The organizers of tennis’ four Grand Slam tournaments took a very different tone in its second joint statement regarding Naomi Osaka and her departure from the ongoing French Open, this time seeking to a convey a level of empathy noticeably lacking from their first such effort.
Two days after issuing a blistering statement that threatened Osaka with potential suspension from future events for skipping media sessions – a move that drew widespread industry rebuke, helped lead Osaka to withdraw from the event at Roland Garros, and open up about extensive struggles with depression and anxiety – the tournament organizers on June 1 sought to strike a much more conciliatory note.
“Mental health is a very challenging issue, which deserves our utmost attention,” read a joint statement from the heads of the French Tennis Federation, Tennis Australia, United States Tennis Association, and All England Lawn Tennis and Croquet Club (AELTC). “It is both complex, and personal, and as what affects one individual does not necessarily affect another.
“We commend Naomi Osaka for sharing in her own words the pressures and anxieties she is feeling and we empathize with the unique pressures tennis players may face.
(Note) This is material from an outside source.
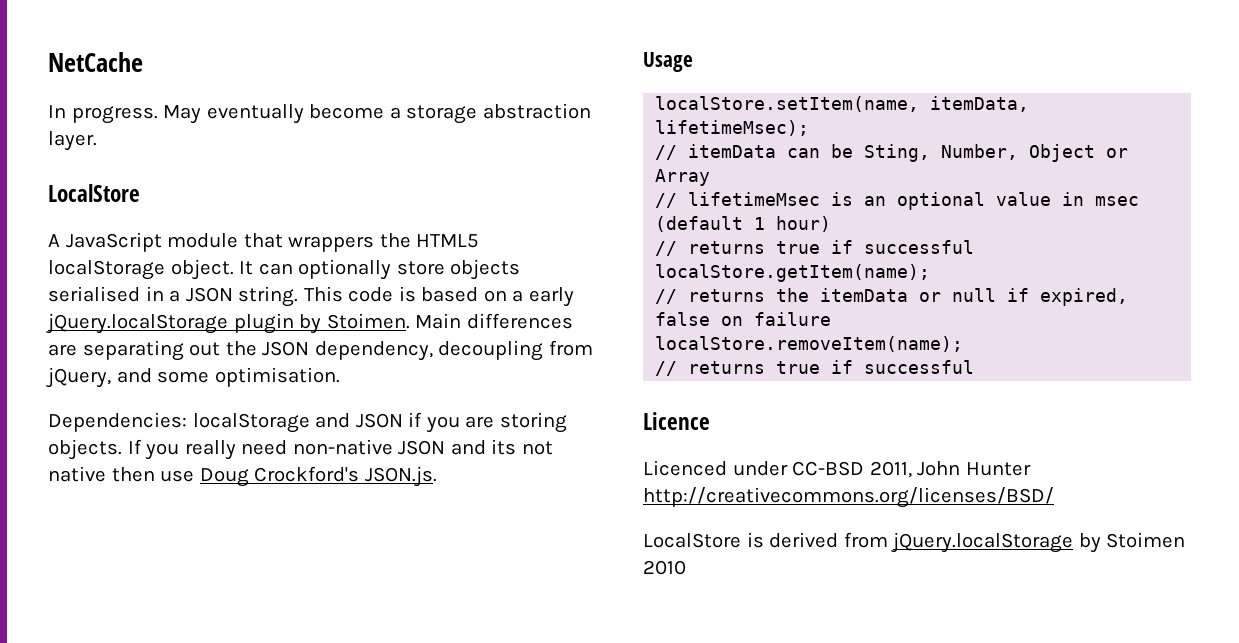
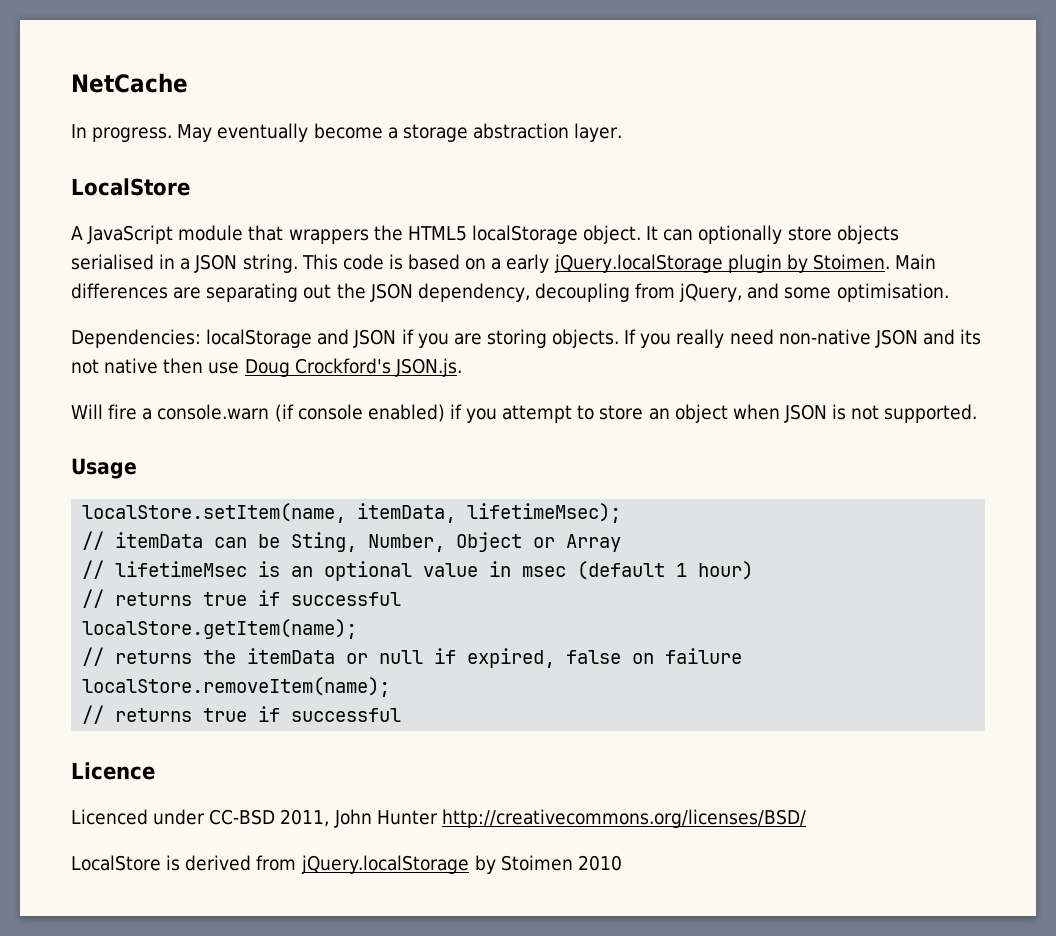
+ Will fire a console.warn (if console enabled) if you attempt to store an object when JSON is not supported.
While players’ wellbeing has always been a priority to the Grand Slams, our intention, together with the WTA, the ATP, and the IFT, is to advance mental health and wellbeing through further actions,” the executives said.
With regard to the core issue of mandatory press sessions that Osaka raised, one she said particularly served as a source of personal anxiety, the tournament organizers said, “together as a community we will continue to improve the player experience at our tournaments, including as relates to media. Change should come through the lens of maintaining a fair playing field, regardless of ranking or status. Sport requires rules and regulations to ensure that no player has an unfair advantage over the other. We intend to work alongside the players, the tours, the media, and the broader tennis community to create meaningful improvements.”
It is not known, however, whether the Grand Slams will adjust their structure for monetary fines for players unable to attend mandatory press sessions due to mental health issues. Current Grand Slam rules allow for fines up to $20,000 (NGN 8.2m) for players skipping such sessions.
Osaka has not responded to the second statement from the Grand Slam organizers, and after her French Open withdrawal said she was going to “take some time away from the court now.” Meanwhile, she continues to receive widespread support from fellow tennis players, and athletes from other sports.
“For me, personally, how I deal with it was that I know every single person asking me a question can’t play as well as I can and never will,” said Venus Williams, who has seven Grand Slam singles titles and 14 more in doubles with her sister, Serena. “So no matter what you say or what you write, you’ll never light a candle to me. So that’s how I deal with it. But each person deals with it differently.”
The 23-year-old Osaka, who was born in Japan but spent much of her childhood in the United States, is the world’s second-ranked female tennis player.